Information shown:
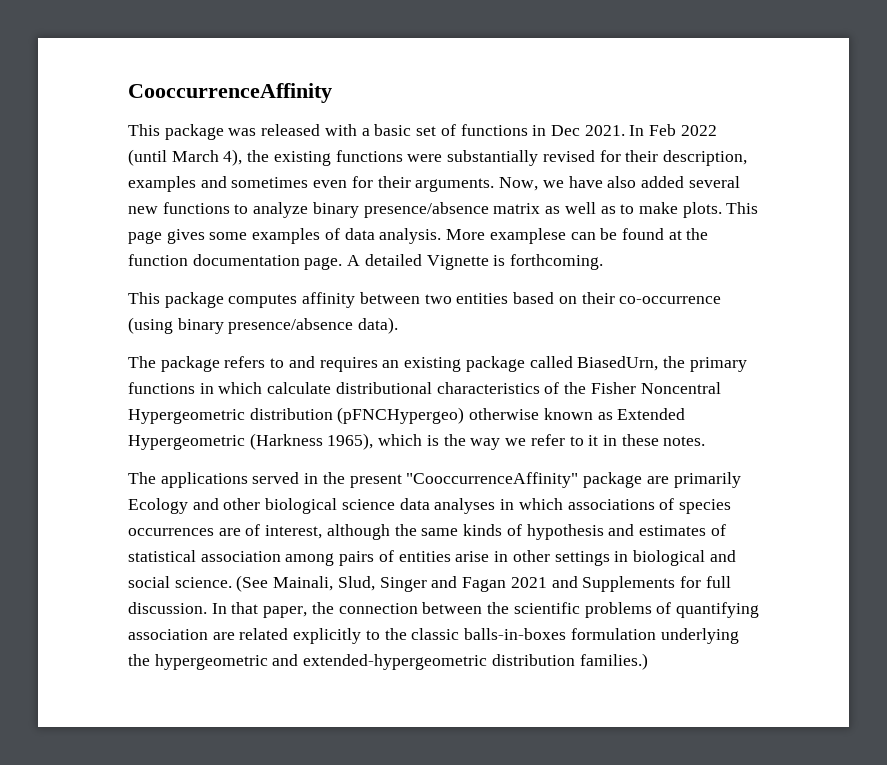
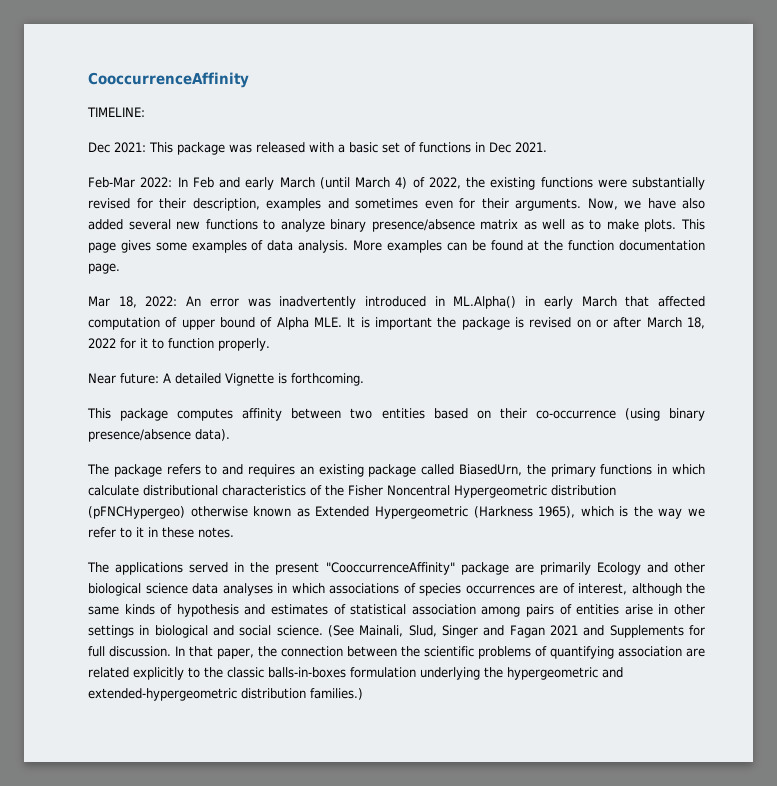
(332, 93) none -> [87,107,145,117] [88,142,146,153] TIMELINE: // Dec 2021:
[629,124,717,136] [128,149,243,166] In Feb 2022 (until March 4), -> [88,177,461,190] // Feb-Mar 2022: In Feb and early March (until March 4) of 2022,
[489,228,566,244] examplese -> [386,240,442,253] examples
(343, 263) none -> [88,296,705,309] [88,317,705,330] [88,338,270,351] [88,373,159,384] // Mar 18, 2022: An error was inadvertently introduced in ML.Alpha() in early March that affected computation of upper bound of Alpha MLE. It is important the package is revised on or after March 18, 2022 for it to function properly. // Near future:

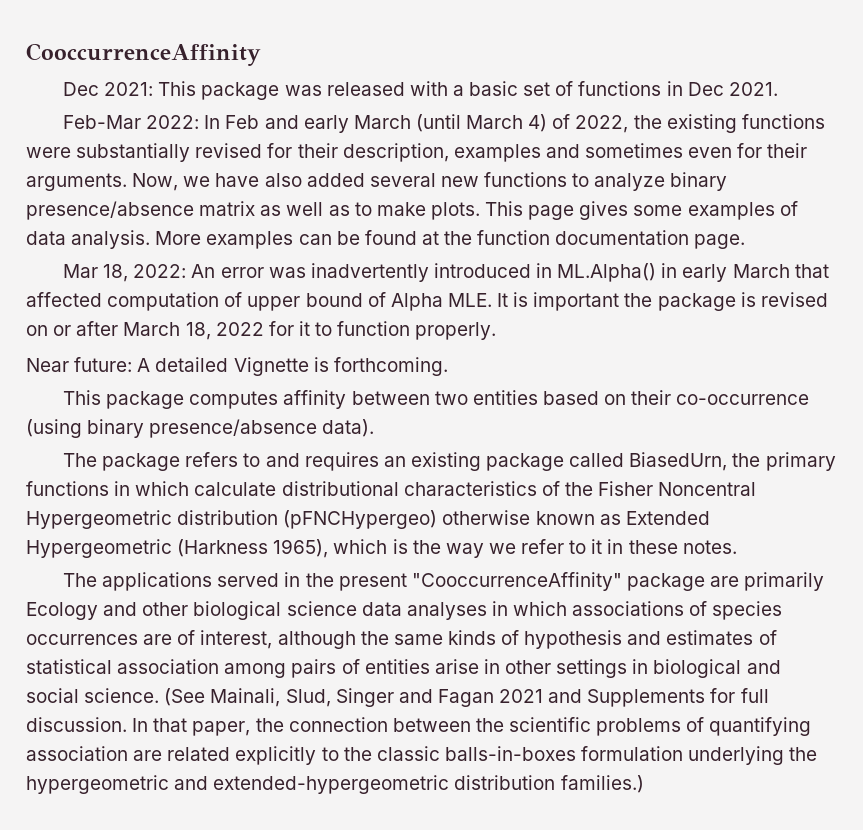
[87,107,145,117] // TIMELINE: -> (261, 54) none

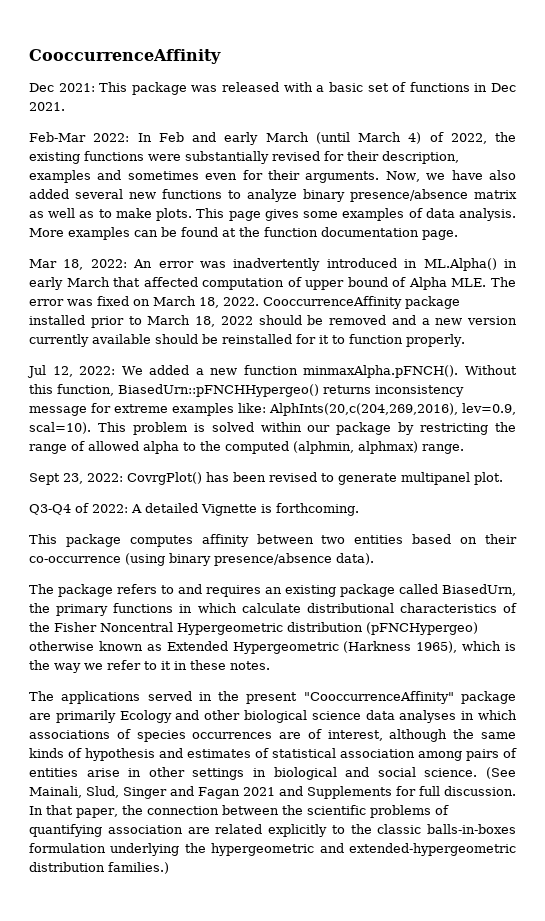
[497,292,828,311] [26,321,264,340] It is important the package is revised on or after March 18, 2022 -> [491,277,516,287] [29,296,460,309] [29,315,517,328] [29,334,292,347] The error was fixed on March 18, 2022. CooccurrenceAffinity package installed prior to March 18, 2022 should be removed and a new version currently available should be reinstalled
[26,357,133,372] Near future: -> [27,365,517,378] [29,384,464,397] [29,403,516,416] [29,422,516,435] [29,441,464,454] [29,472,503,485] [29,503,128,515] Jul 12, 2022: We added a new function minmaxAlpha.pFNCH(). Without this function, BiasedUrn::pFNCHHypergeo() returns inconsistency message for extreme examples like: AlphInts(20,c(204,269,2016), lev=0.9, scal=10). This problem is solved within our package by restricting the range of allowed alpha to the computed (alphmin, alphmax) range. // Sept 23, 2022: CovrgPlot() has been revised to generate multipanel plot. // Q3-Q4 of 2022:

Work required: Where an entry includes an image, leave that image out; otherwise, reproduce everything exactly.

Answer for the task:
(332, 93) none -> [87,107,145,117] [88,142,146,153] TIMELINE: // Dec 2021:
[629,124,717,136] [128,149,243,166] In Feb 2022 (until March 4), -> [88,177,461,190] // Feb-Mar 2022: In Feb and early March (until March 4) of 2022,
[489,228,566,244] examplese -> [386,240,442,253] examples
(343, 263) none -> [88,296,705,309] [88,317,705,330] [88,338,270,351] [88,373,159,384] // Mar 18, 2022: An error was inadvertently introduced in ML.Alpha() in early March that affected computation of upper bound of Alpha MLE. It is important the package is revised on or after March 18, 2022 for it to function properly. // Near future:

[87,107,145,117] // TIMELINE: -> (261, 54) none

[497,292,828,311] [26,321,264,340] It is important the package is revised on or after March 18, 2022 -> [491,277,516,287] [29,296,460,309] [29,315,517,328] [29,334,292,347] The error was fixed on March 18, 2022. CooccurrenceAffinity package installed prior to March 18, 2022 should be removed and a new version currently available should be reinstalled
[26,357,133,372] Near future: -> [27,365,517,378] [29,384,464,397] [29,403,516,416] [29,422,516,435] [29,441,464,454] [29,472,503,485] [29,503,128,515] Jul 12, 2022: We added a new function minmaxAlpha.pFNCH(). Without this function, BiasedUrn::pFNCHHypergeo() returns inconsistency message for extreme examples like: AlphInts(20,c(204,269,2016), lev=0.9, scal=10). This problem is solved within our package by restricting the range of allowed alpha to the computed (alphmin, alphmax) range. // Sept 23, 2022: CovrgPlot() has been revised to generate multipanel plot. // Q3-Q4 of 2022:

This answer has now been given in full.